In his email to Spotlight Delaware, Cunningham said the ordinance is intended “to record the financial transaction occurring in the checking account overseen by Hersha.”

He said that account is “maintained outside of the County’s financial system.”

Hersha Hospitality’s annual expenses at the Hope Center amounted to nearly $2.5 million, according to a county budget presentation from 2022. 

Those expenses were paid for through a mixture of room rental revenue, a grant from the county’s Housing Trust Fund, and dollars from the federal government’s COVID relief program, according to the budget presentation.

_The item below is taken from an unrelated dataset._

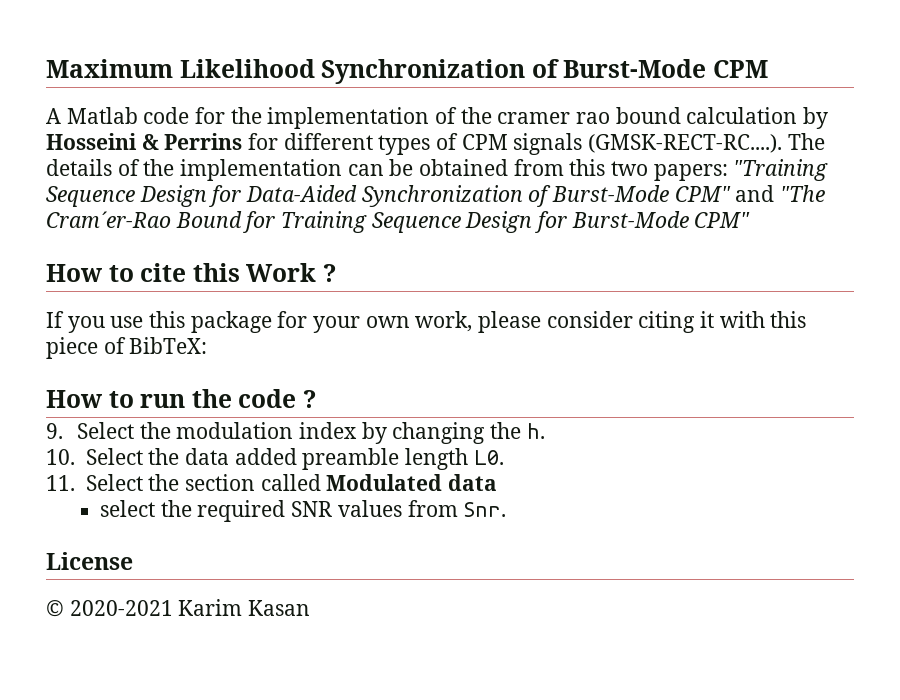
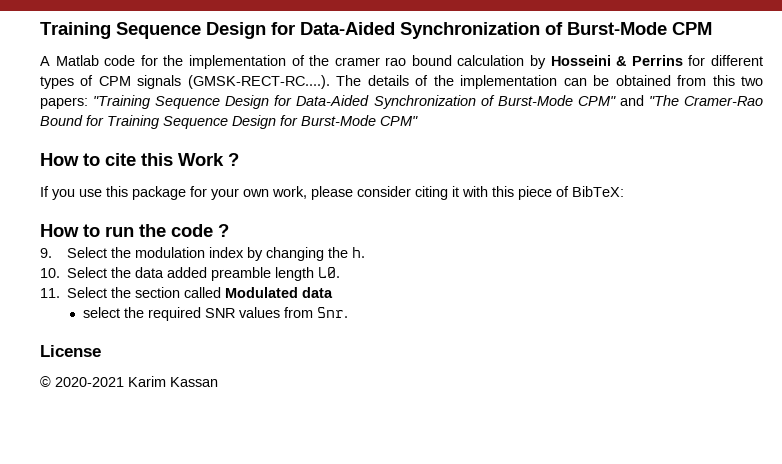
[46,59,315,78] Maximum Likelihood -> [40,22,395,39] Training Sequence Design for Data-Aided
[46,211,171,228] Cram´er-Rao -> [684,96,764,106] Cramer-Rao
[248,600,311,616] Kasan -> [170,377,218,387] Kassan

Hersha Hospitality was taken over by KSL Capital Partners, a private equity company, last year. 

Hersha Hospitality’s departure from the Hope Center follows the ouster from the facility in past months of what was its second largest contractor, the Delaware Center for Homeless Veterans, according to that organization’s CEO, David Mosley.

Last year, the City of Wilmington sued the Delaware Center for Homeless Veterans alleging the group fraudulently diverted more than $300,000 to its staff salaries and away from its intended uses of paying for meals and services at the Hope Center.

Cunningham said the county now contracts with Goodwill to provide staff for those meals and services. It also has separately hired three case managers.

“The Hope Center is sustainable. As of February, the Hope Center is financially sustainable through 2026 and beyond,” Cunningham said.